FTC. v. Actavis, Inc.

Posted on June 19, 2013


FTC. v. Actavis, Inc.

Here’s a Supreme Court case that makes me a little happy but mostly makes me want to rant.

It started with generic drug company challenges to the patent held by the maker of Androgel, which is a topical gel containing testosterone, used for men with low testosterone, including some trans men. Like most patented medications, this stuff is expensive, leaving many guys who need T stuck with injections, which are a lot less expensive but hurt, because it involves sticking oneself with a needle.

I kinda hate needles. And I generally think that the more generic meds can be had, the better. Competition keeps prices down and limits on patents keeps the big companies focused on the Next Big Thing that might actually do some good in the world instead of resting on their drug-dealin’ laurels.
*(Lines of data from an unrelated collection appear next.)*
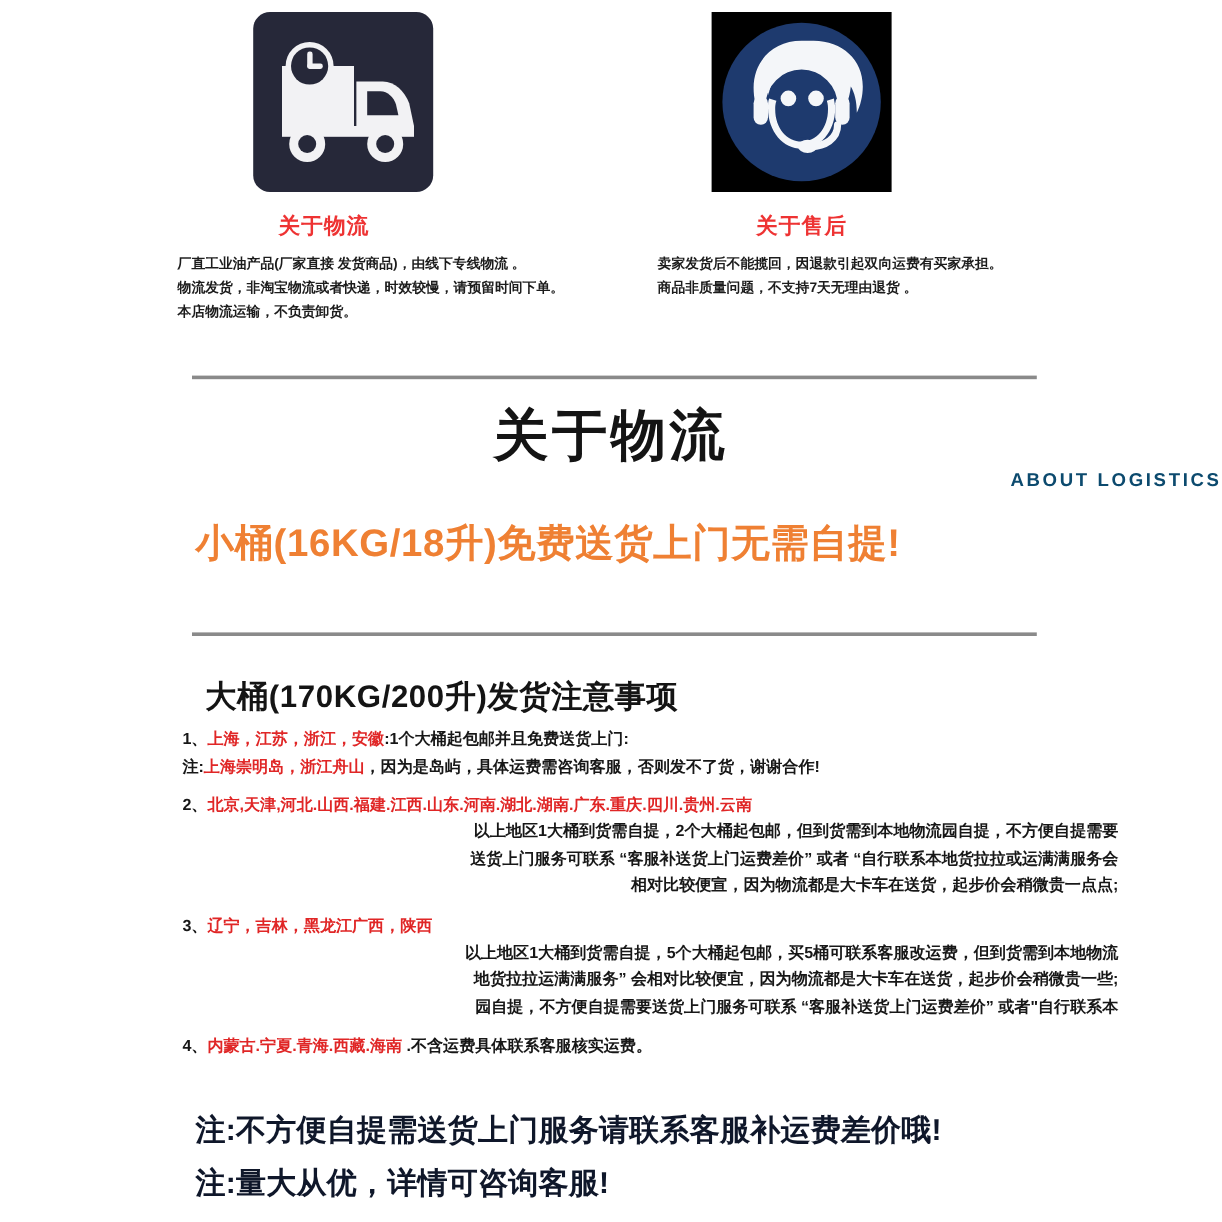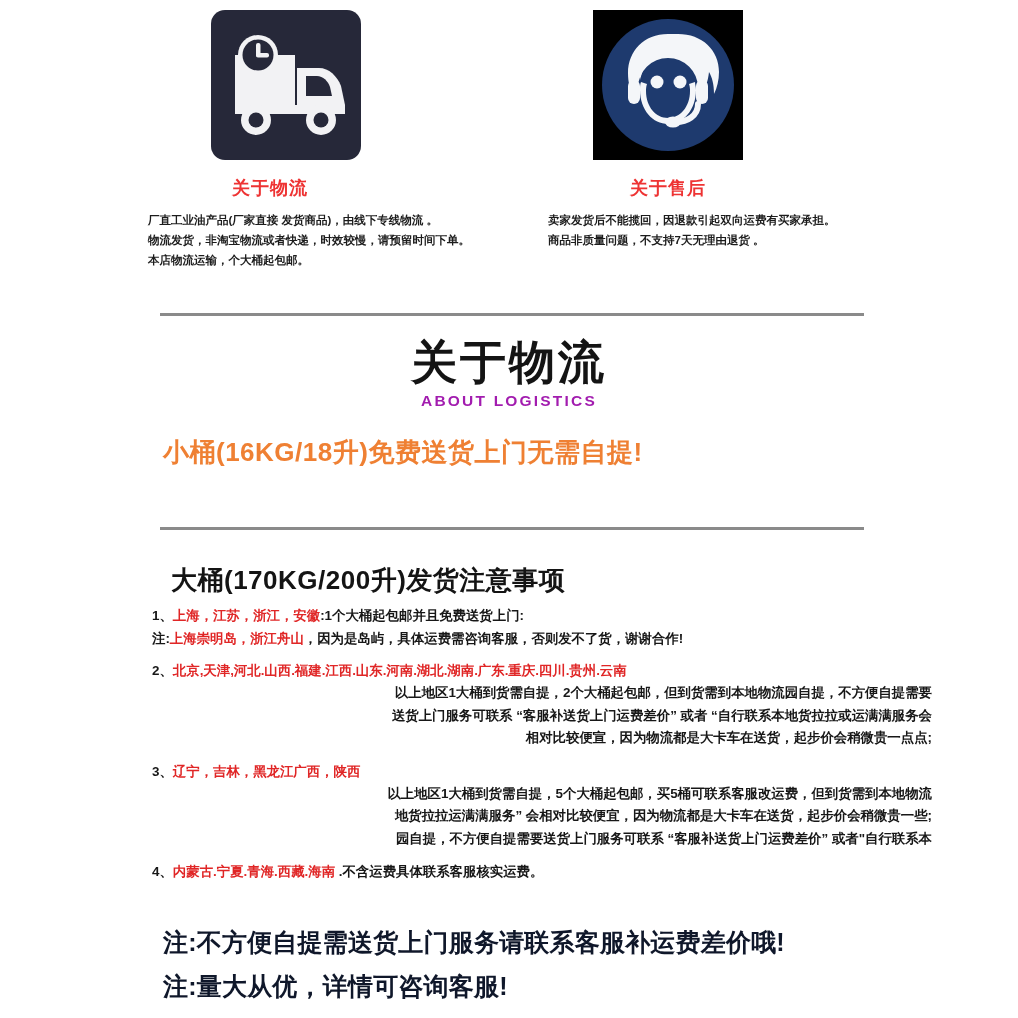"本店物流运输，个大桶起包邮。" div.body-line { text: 个大桶起包邮 -> 不负责卸货 }
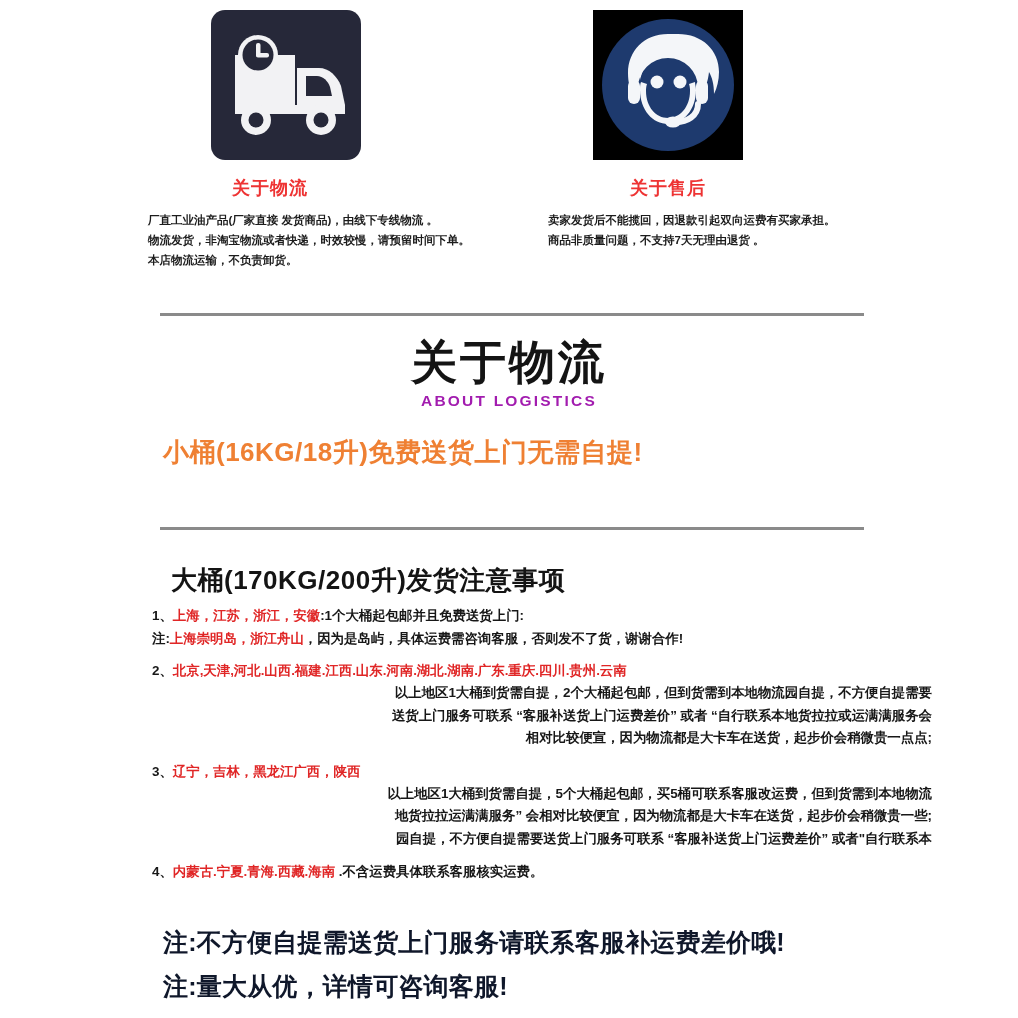"ABOUT LOGISTICS" .big-subtitle { color: #a21caf -> #0c4a6e; text-align: none -> right }
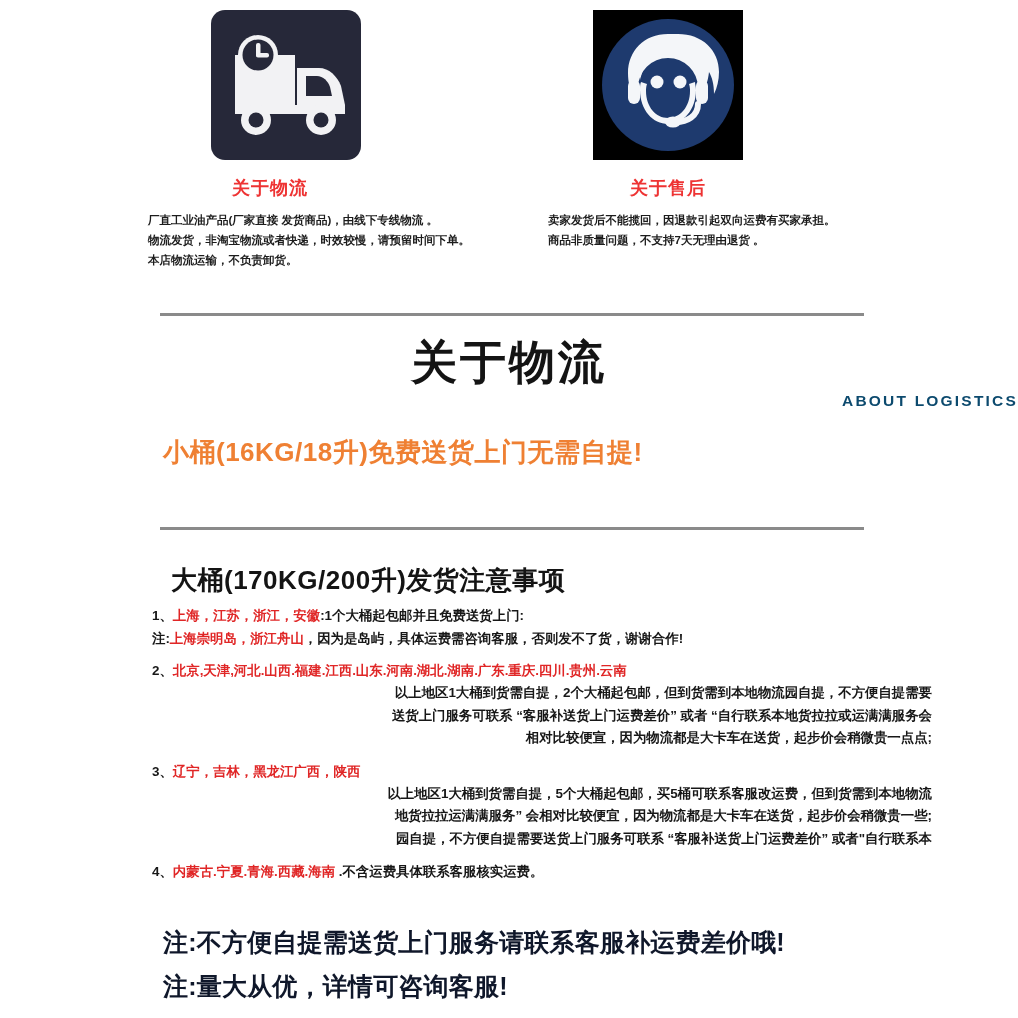"小桶(16KG/18升)免费送货上门无需自提!" .orange-line { font-size: 26px -> 32px }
So anyway, several generic drug manufacturers challenged the patents, but then dropped it when Solvay, the makers of Androgel bribed them settled with them via a “reverse payment” settlement where Solvay basically pays them millions of dollars NOT to challenge the patent or manufacture a less expensive version, and to market Androgel for them instead.

I’m not the only one who smells a skunk in that sort of arrangement. the Federal Trade Commission brought suit against Actavis, one of the generic manufacturers, for dropping their patent challenge and sharing in the monopoly profits. It was summarily dismissed until it got to the Supreme Court.

The Court ruled that it needed more than just the quick look given for a summary judgment, and remanded it, giving the lower courts a chance to actually look at what’s going on with the expectation that they will require better justification for these hijinks than just the general preference for disputes to be settled out of court.

I for one will keep my fingers crossed for an outcome that will take this tool for skinning the consumer out of the hands of Big Pharma.